Rxp is stream oriented, but instead of using callbacks, the application drives the main loop, asking the parser to give it the "next bit" it recognizes. Different flavors of bits are associated with different kinds of markup.
Rxp has a validating mode, which wasn't used in this test.
I'm using XP version 0.4. The latest version of XP is available from James Clark's ftp site.
Although xp provides a SAX interface, I chose to use the native xp interface, in which your handlers are supplied as method overrides on the base ApplicationImpl class. I use several utility classes, like TreeMap, that only come with JDK 1.2.
This is Version 2.0.2 of IBM's XML parser for Java. I got this off of the CD-ROM that IBM distributed to attendees of Xtech99, but you should be able to download a copy from somewhere on their Alphaworks website. This parser has a validating mode.
This uses a SAX interface. So if you want to look at another SAX based Java parser, you can probably use this with minimal change.
This is using XML::Parser version 2.23, which hasn't been released yet as I'm writing this, but may very well be released by the time you read this.

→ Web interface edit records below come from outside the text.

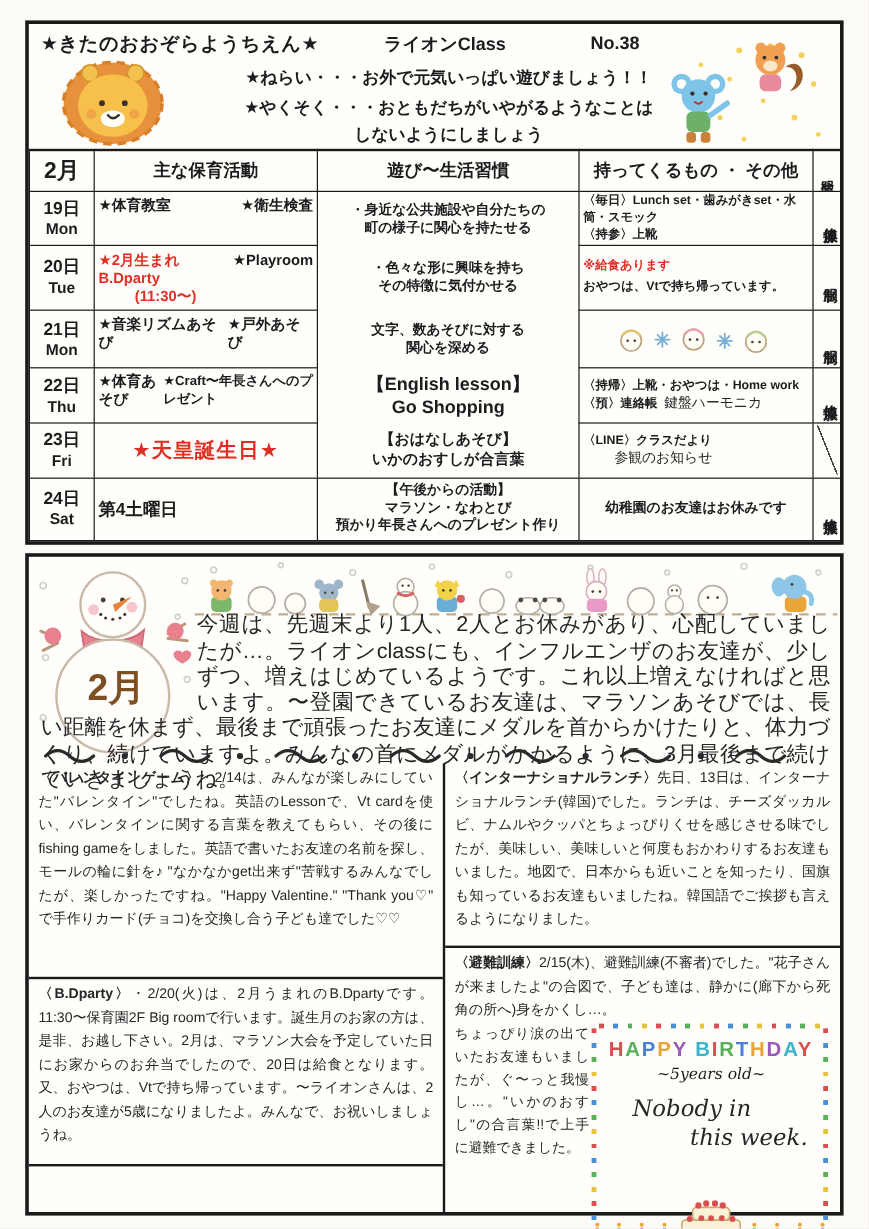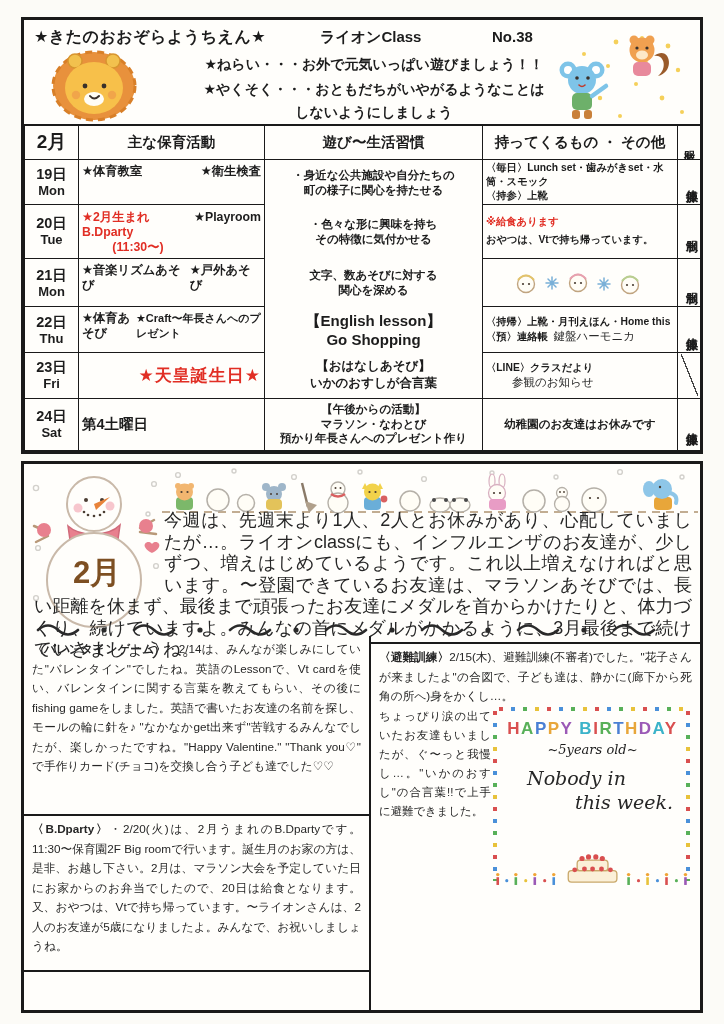"〈持帰〉上靴・月刊えほん・Home this" div { text: 月刊えほん・Home this -> おやつは・Home work }
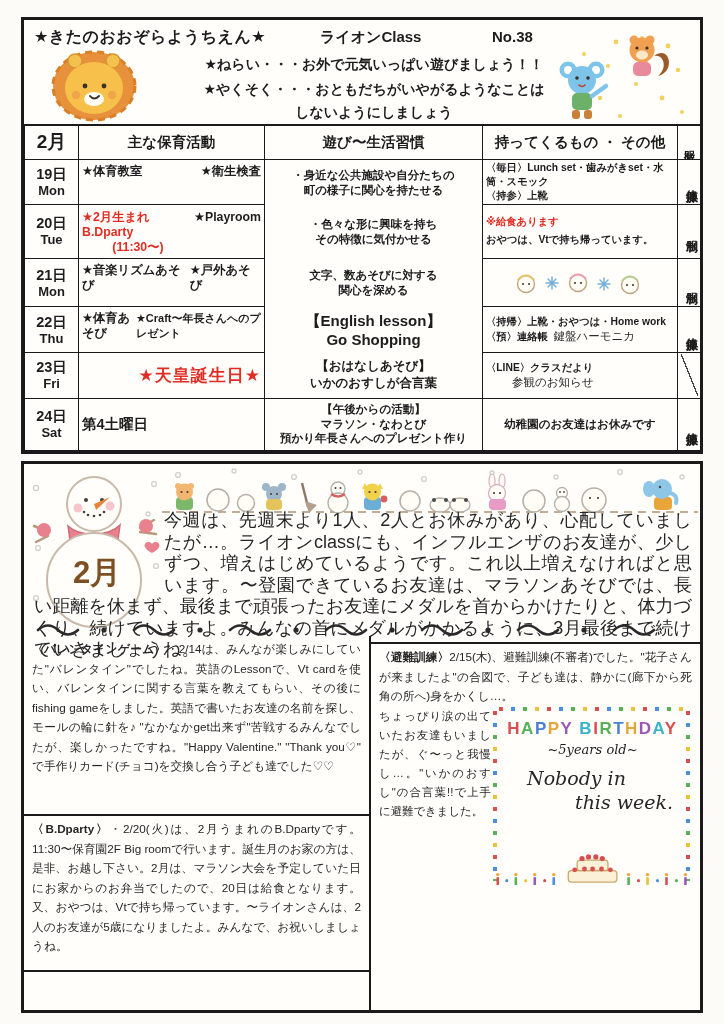"★天皇誕生日★" .holiday { text-align: right -> center }
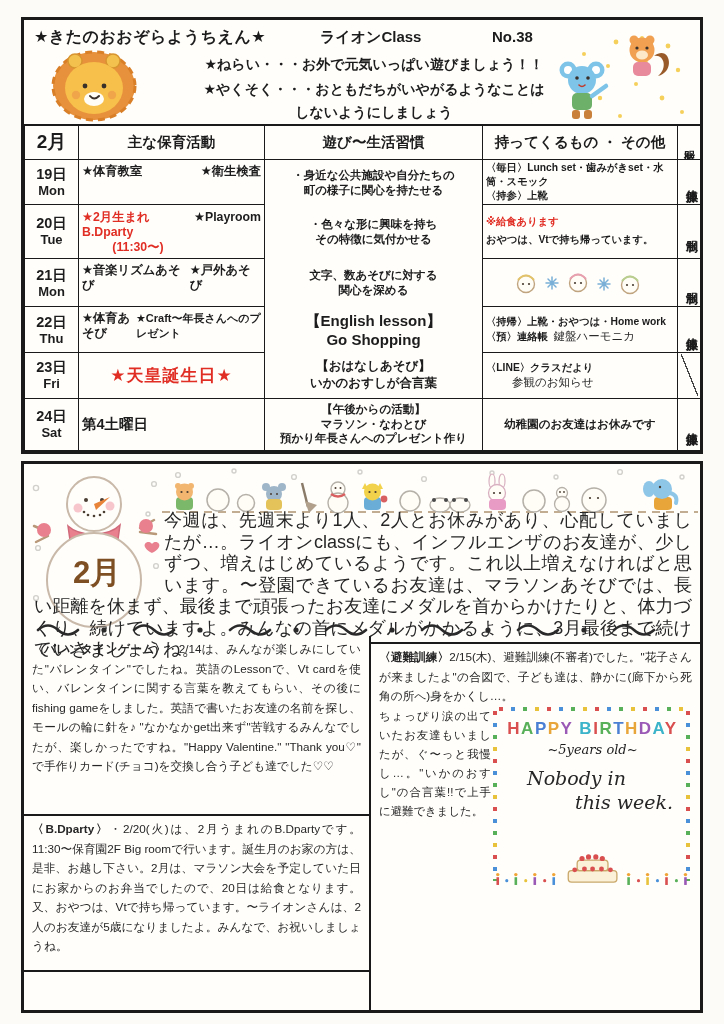"〈インターナショナルランチ〉先日、13日は、インターナショナルランチ(韓国)でし" p.sec { html: none -> <p> <span>〈インターナショナルランチ〉</span><span>先日、13日は、インターナショナルランチ(韓国)でした。ランチは、チーズダッカルビ、ナムルやクッパとちょっぴりくせを感じさせる味でしたが、美味しい、美味しいと何度もおかわりするお友達もいました。地図で、日本からも近いことを知ったり、国旗も知っているお友達もいましたね。韓国語でご挨拶も言えるようになりました。</span> </p> }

The latest version of XML::Parser may be obtained from CPAN.
XML::Parser is built on top of James Clark's expat parser.
I'm using Pyexpat, another parser based on the expat parser. There are several XML parsers for Python, many of which you get from the xml package put together by the XML special interest group at python.org. I am using the pyexpat parser from the 0.5 distribution of that package.